◆ **TO DO**: Which lines below fall between the one containing "subtotal: 4867.90 -> 4851.70" and the one containing "total: 18854.25 -> 18531.42"? Repeat them exactly, counting both of those lines, and add nothing else.

◆ **MATERIAL TO PROCESS**:

=== Section Start ===

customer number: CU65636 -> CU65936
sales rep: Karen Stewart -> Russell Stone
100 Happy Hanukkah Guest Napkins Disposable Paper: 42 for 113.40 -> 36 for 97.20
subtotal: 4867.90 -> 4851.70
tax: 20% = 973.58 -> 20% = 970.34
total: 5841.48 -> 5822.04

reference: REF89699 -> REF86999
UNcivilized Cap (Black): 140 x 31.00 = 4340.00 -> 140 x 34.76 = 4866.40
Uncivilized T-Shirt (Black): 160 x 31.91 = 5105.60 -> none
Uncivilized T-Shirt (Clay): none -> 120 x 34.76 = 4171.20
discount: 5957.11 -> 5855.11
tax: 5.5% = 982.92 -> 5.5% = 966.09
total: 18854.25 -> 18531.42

=== Section End ===
=== Section Start ===

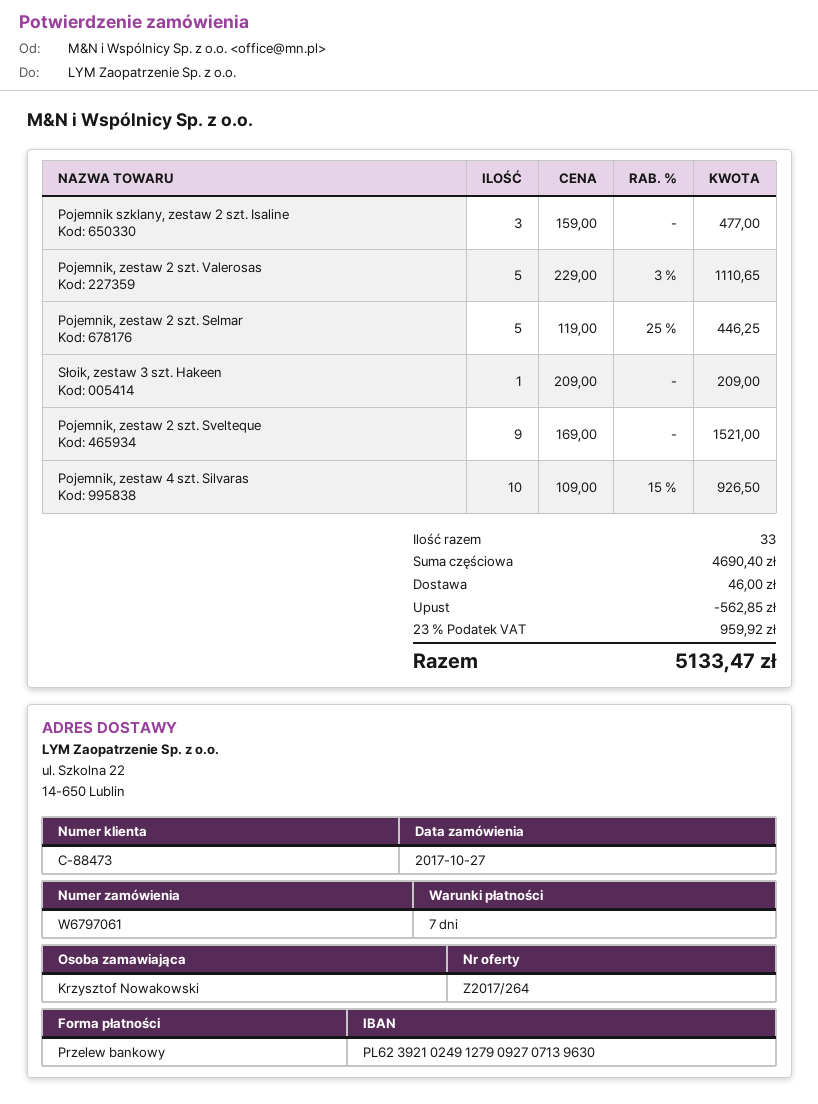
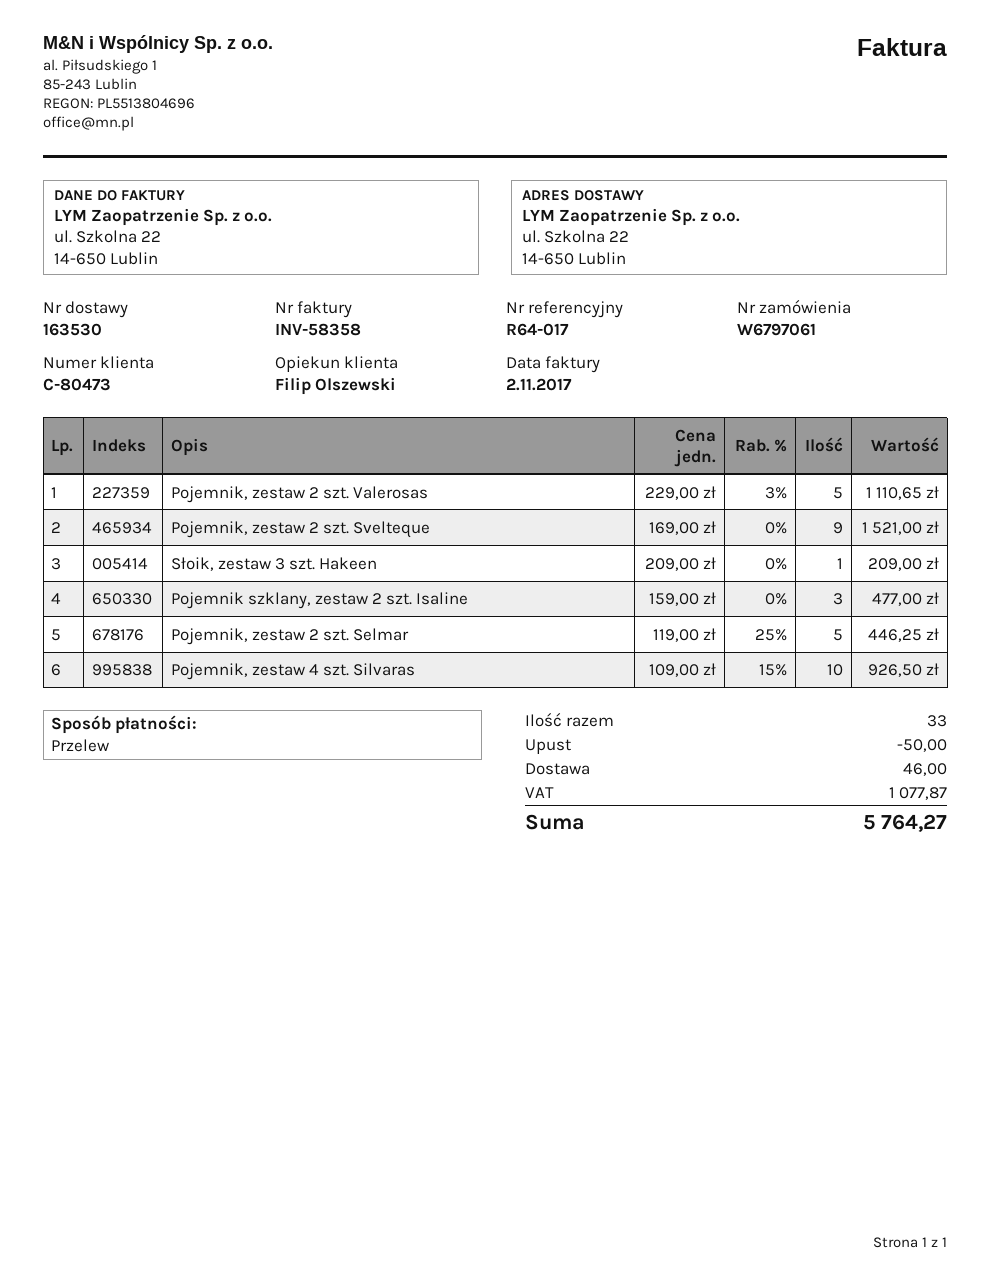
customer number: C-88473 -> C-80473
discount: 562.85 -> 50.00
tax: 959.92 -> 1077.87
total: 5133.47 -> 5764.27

=== Section End ===
=== Section Start ===

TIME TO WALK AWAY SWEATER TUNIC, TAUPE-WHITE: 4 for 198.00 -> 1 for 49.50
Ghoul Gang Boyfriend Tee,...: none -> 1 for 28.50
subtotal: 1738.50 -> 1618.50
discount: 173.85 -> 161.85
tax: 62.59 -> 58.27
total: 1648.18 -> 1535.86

=== Section End ===

◆ **EXPECTED ANSWER**:
subtotal: 4867.90 -> 4851.70
tax: 20% = 973.58 -> 20% = 970.34
total: 5841.48 -> 5822.04

reference: REF89699 -> REF86999
UNcivilized Cap (Black): 140 x 31.00 = 4340.00 -> 140 x 34.76 = 4866.40
Uncivilized T-Shirt (Black): 160 x 31.91 = 5105.60 -> none
Uncivilized T-Shirt (Clay): none -> 120 x 34.76 = 4171.20
discount: 5957.11 -> 5855.11
tax: 5.5% = 982.92 -> 5.5% = 966.09
total: 18854.25 -> 18531.42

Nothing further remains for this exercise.